America’s Inconvenient Constitution
With more than a little hyperbole, George Will declares “Obama’s unconstitutional steps worse than Nixon’s.” While inviting that comparison weakens his case, his larger argument is spot on.
Explaining his decision to unilaterally rewrite the Affordable Care Act (ACA), he said: “I didn’t simply choose to” ignore the statutory requirement for beginning in 2014 the employer mandate to provide employees with health care. No, “this was in consultation with businesses.”
He continued: “In a normal political environment, it would have been easier for me to simply call up the speaker and say, you know what, this is a tweak that doesn’t go to the essence of the law. . . . It looks like there may be some better ways to do this, let’s make a technical change to the law. That would be the normal thing that I would prefer to do. But we’re not in a normal atmosphere around here when it comes to Obamacare. We did have the executive authority to do so, and we did so.”
Serving as props in the scripted charade of White House news conferences, journalists did not ask the pertinent question: “Where does the Constitution confer upon presidents the ‘executive authority’ to ignore the separation of powers by revising laws?” The question could have elicited an Obama rarity: brevity. Because there is no such authority.
Obama’s explanation began with an irrelevancy. He consulted with businesses before disregarding his constitutional duty to “take care that the laws be faithfully executed.” That duty does not lapse when a president decides Washington’s “political environment” is not “normal.”
When was it “normal”? The 1850s? The 1950s? Washington has been the nation’s capital for 213 years; Obama has been here less than nine. Even if he understood “normal” political environments here, the Constitution is not suspended when a president decides the “environment” is abnormal.
Neither does the Constitution confer on presidents the power to rewrite laws if they decide the change is a “tweak” not involving the law’s “essence.” Anyway, the employer mandate is essential to the ACA.
Earlier in the week, I chastised the Attorney General’s selective enforcement of our drug laws, arguing that we should change bad laws through the legislative process, not ignore them. Many readers pushed back using language similar to Obama’s: in essence, since Congressional Republicans are being remarkably uncooperative, the executive should be free to do what it thinks is right, separation of powers be damned. As I noted in an update, to the post:
First, I’m not comfortable with the Executive deciding on its own authority which laws to ignore simply because it’s frustrated with its inability to get the Legislature to go along. Even though I like the result here, it’s a dangerous notion.
Second, the system hasn’t failed in this instance; it hasn’t been engaged. I would be more sanguine if this were a case where the House had approved the change after a national debate and there were 59 votes in the Senate but action was being thwarted by a petulant minority. Unless I’ve missed it, there has been ZERO attempt by this administration to use the system.

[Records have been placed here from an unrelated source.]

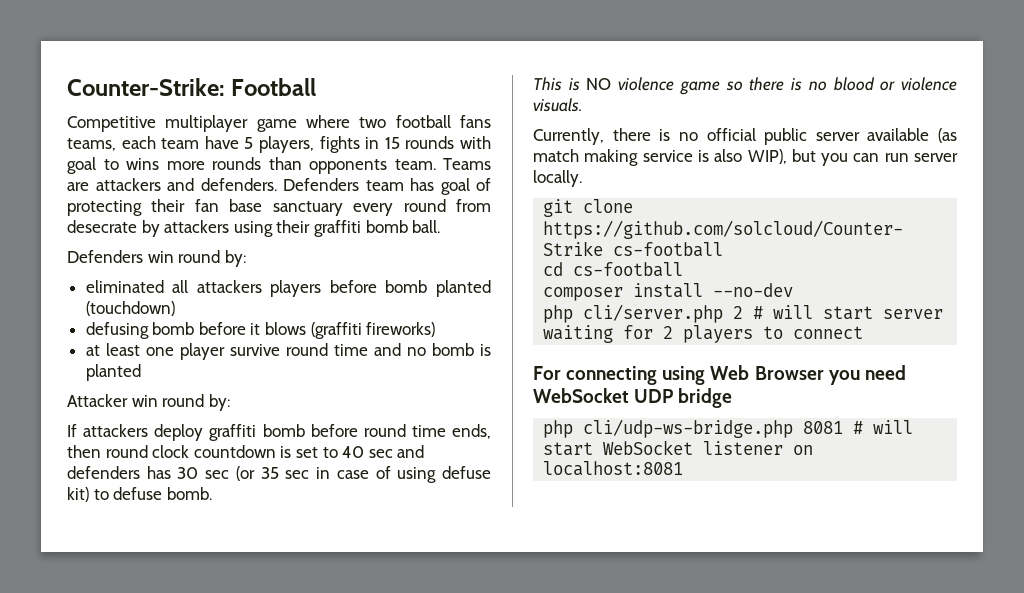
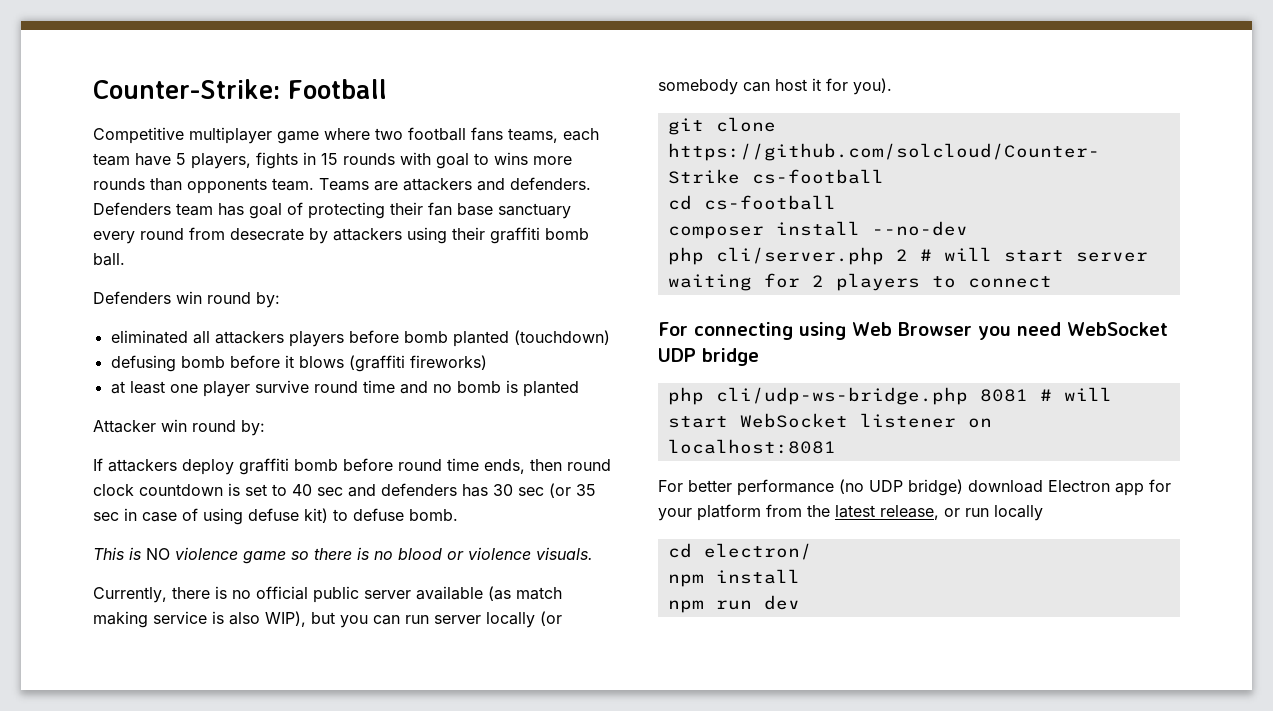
[533,170,582,187] locally. -> [486,611,562,628] [658,78,892,95] locally (or somebody can host it for you).
(684, 468) none -> [658,479,1171,496] [658,504,1043,521] [667,543,812,560] [667,569,800,587] [667,595,800,613] // For better performance (no UDP bridge) download Electron app for your platform from the latest release, or run locally // cd electron/ // npm install // npm run dev

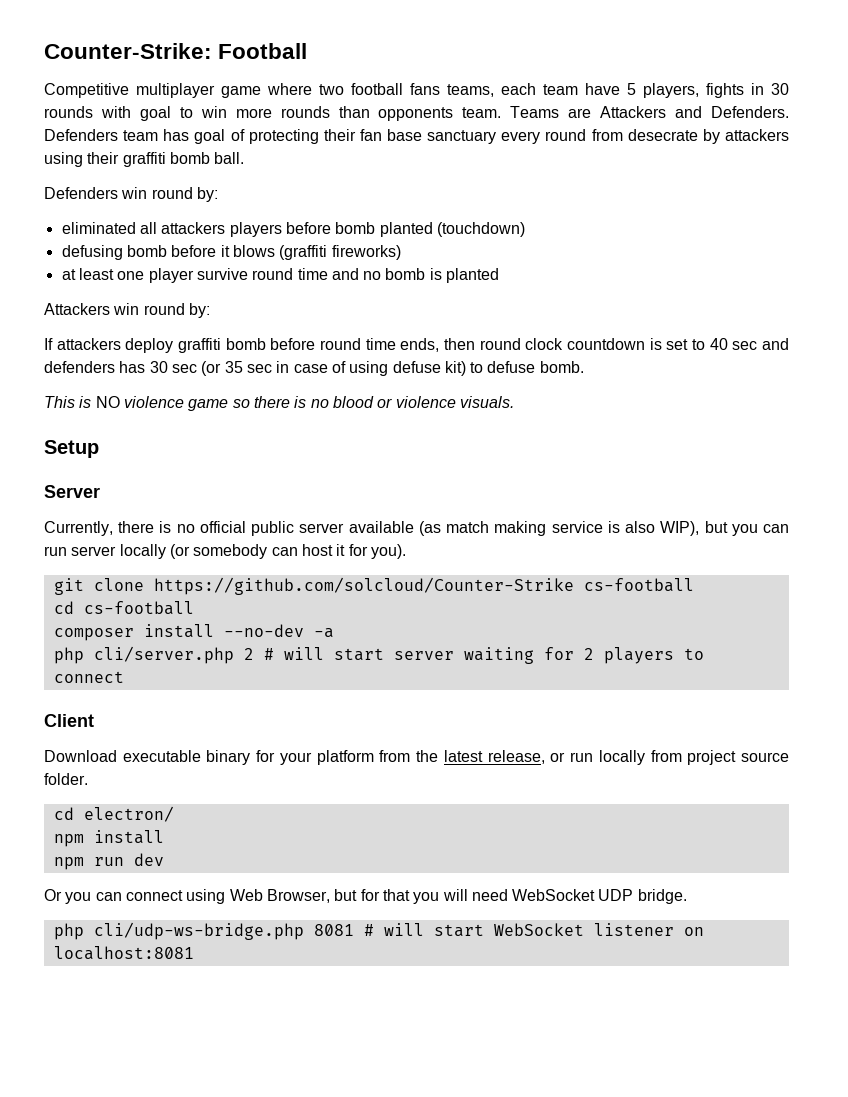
[321,153,338,165] 15 -> [771,83,789,95] 30
[494,152,528,165] wins -> [200,106,227,118] win
[403,177,591,191] attackers and defenders. -> [600,106,790,118] Attackers and Defenders.
[93,420,156,433] Attacker -> [44,303,110,315] Attackers
(593, 553) none -> [44,440,99,458] [44,485,100,498] // Setup // Server
(968, 228) none -> [313,628,334,638] -a
[658,322,1011,340] For connecting using Web Browser you -> [44,714,94,727] [44,750,790,765] [44,773,88,785] [53,806,174,822] [53,830,164,847] [53,853,164,870] [44,889,468,904] Client // Download executable binary for your platform from the latest release, or run locally from project source folder. // cd electron/ // npm install // npm run dev // Or you can connect using Web Browser, but for that you will
[702,348,759,366] bridge -> [637,889,687,904] bridge.
[658,479,1171,496] [658,504,1043,521] [667,543,812,560] [667,569,800,587] [667,595,800,613] // For better performance (no UDP bridge) download Electron app for your platform from the latest release, or run locally // cd electron/ // npm install // npm run dev -> (194, 953) none

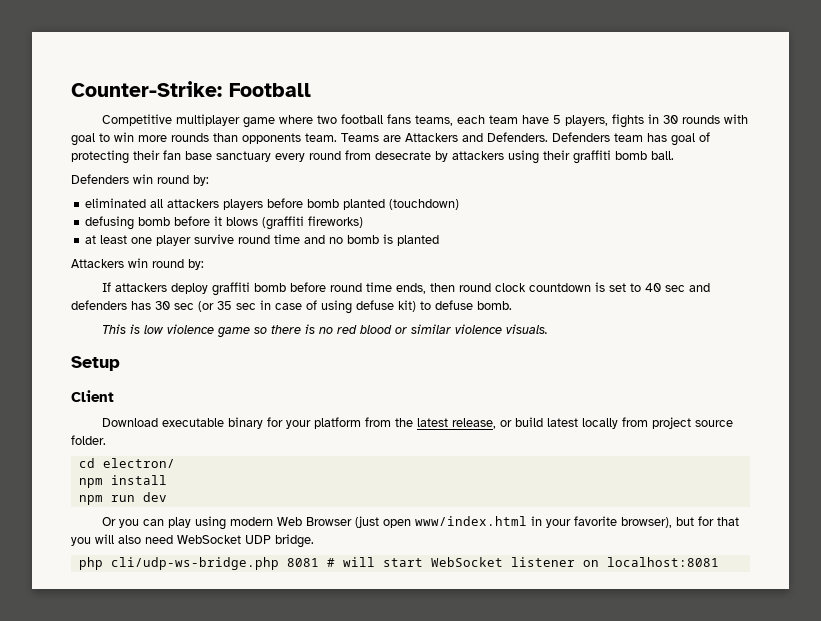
[95,396,120,408] NO -> [144,325,165,334] low
(329, 403) none -> [337,325,358,334] red
(393, 403) none -> [411,324,452,334] similar
[44,485,100,498] [44,521,790,536] [44,544,406,559] [53,577,694,595] [53,601,194,615] [53,624,334,641] [53,646,704,664] [53,671,124,683] // Server // Currently, there is no official public server available (as match making service is also WIP), but you can run server locally (or somebody can host it for you). // git clone https://github.com/solcloud/Counter-Strike cs-football // cd cs-football // composer install --no-dev -a // php cli/server.php 2 # will start server waiting for 2 players to connect -> (120, 363) none
[570,752,594,762] run -> [515,417,579,427] build latest
[125,889,330,904] connect using Web Browser, -> [168,516,673,530] play using modern Web Browser (just open www/index.html in your favorite browser),
(468, 895) none -> [118,535,141,544] also

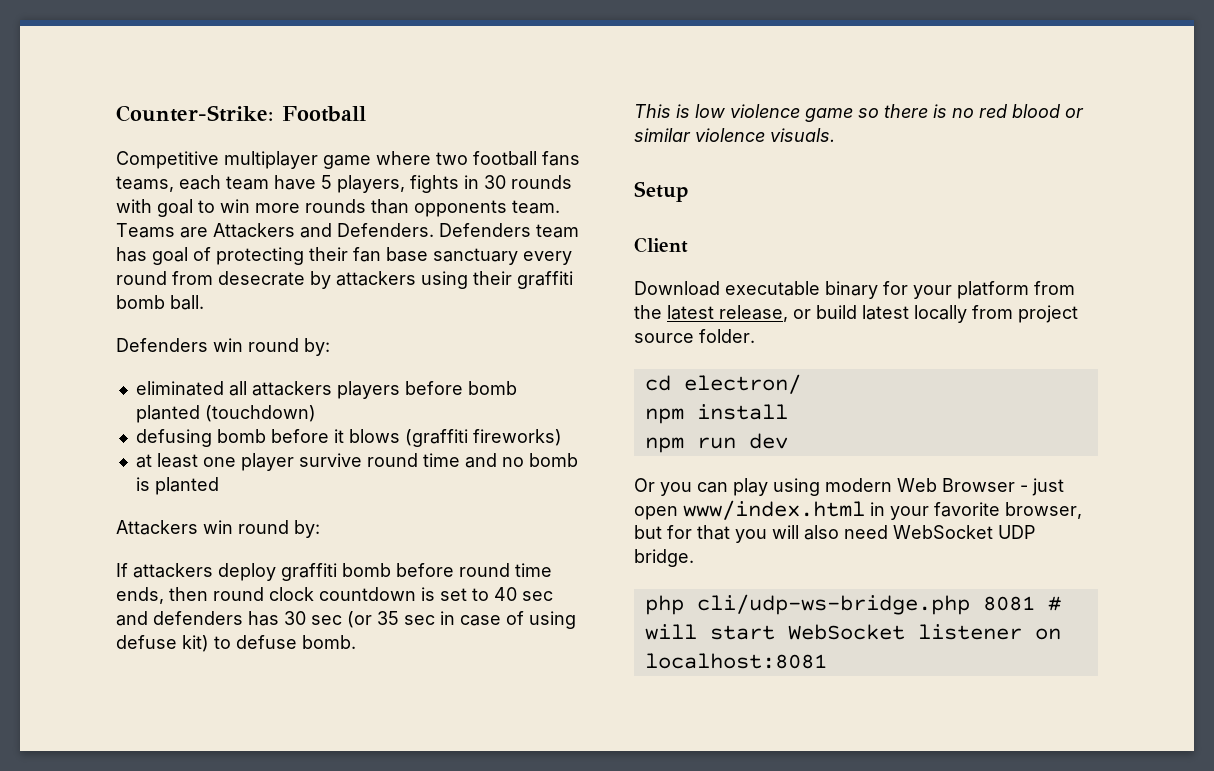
[355,516,380,528] (just -> [1020,478,1064,496] - just
[621,517,673,528] browser), -> [1005,502,1082,519] browser,

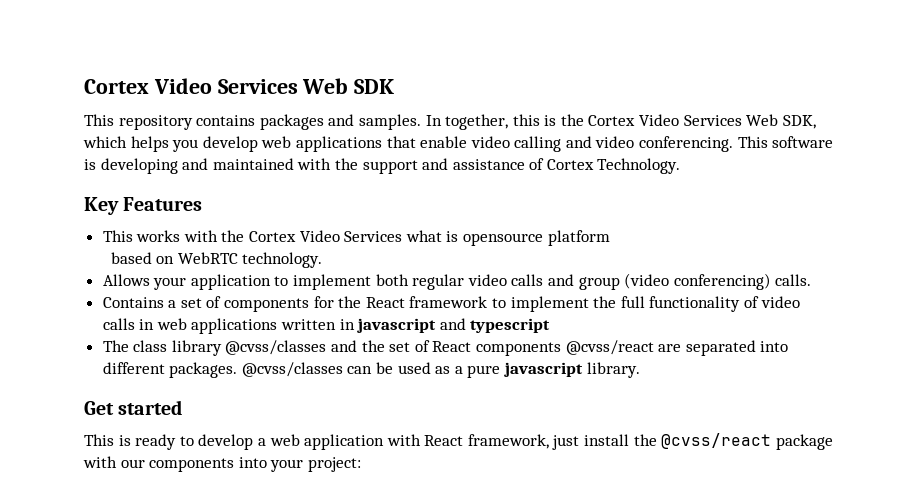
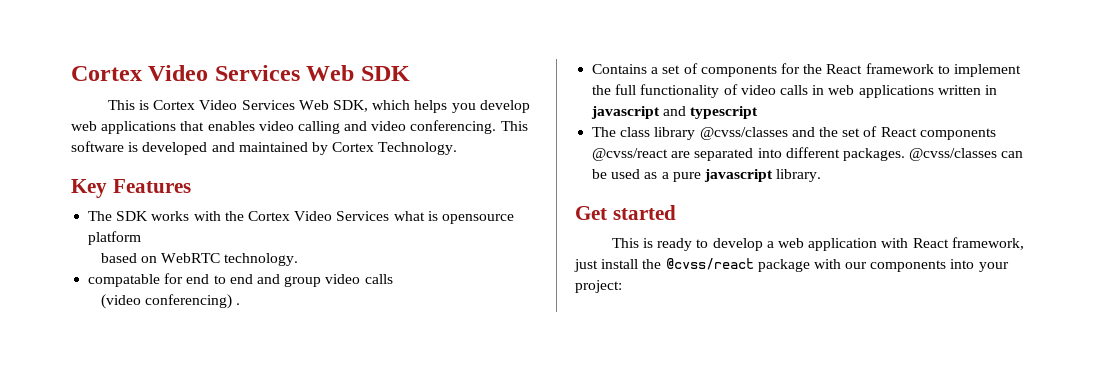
[118,114,584,130] repository contains packages and samples. In together, this is the -> [139,100,150,110] is
[420,136,468,148] enable -> [207,121,255,131] enables
[100,158,178,174] developing -> [142,142,208,155] developed
[297,158,545,174] with the support and assistance of -> [311,142,328,155] by
[102,230,133,242] This -> [88,211,149,221] The SDK
[102,274,620,290] Allows your application to implement both regular video calls and group -> [88,273,393,287] compatable for end to end and group video calls //
[775,274,812,286] calls. -> [236,303,241,305] .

Now, where I differ from Will is that I don’t see this as uniquely mendacious behavior on the part of the Obama administration. Rather, it’s part of a long trend of executive power grabs. But Will’s right that, for the most part, past presidents have grossly exceeded their Constitutional remit in matters of foreign and national security policy. Doing so on matters of routine domestic politics has less precedent.
It’s shocking how little Congress is fighting any of this. The Framers assumed that the branches would jealously safeguard their Constitutional authority and push back hard any attempts by the other branches to encroach or usurp. In recent years, they’ve barely seemed to notice.
Regardless, and this is more a fact than a prediction, future presidents, including the next Republican president—and, yes, there will be another and likely in the not-too-distant-future–will feel free to ignore inconvenient laws in the future, bolstered by the precedent.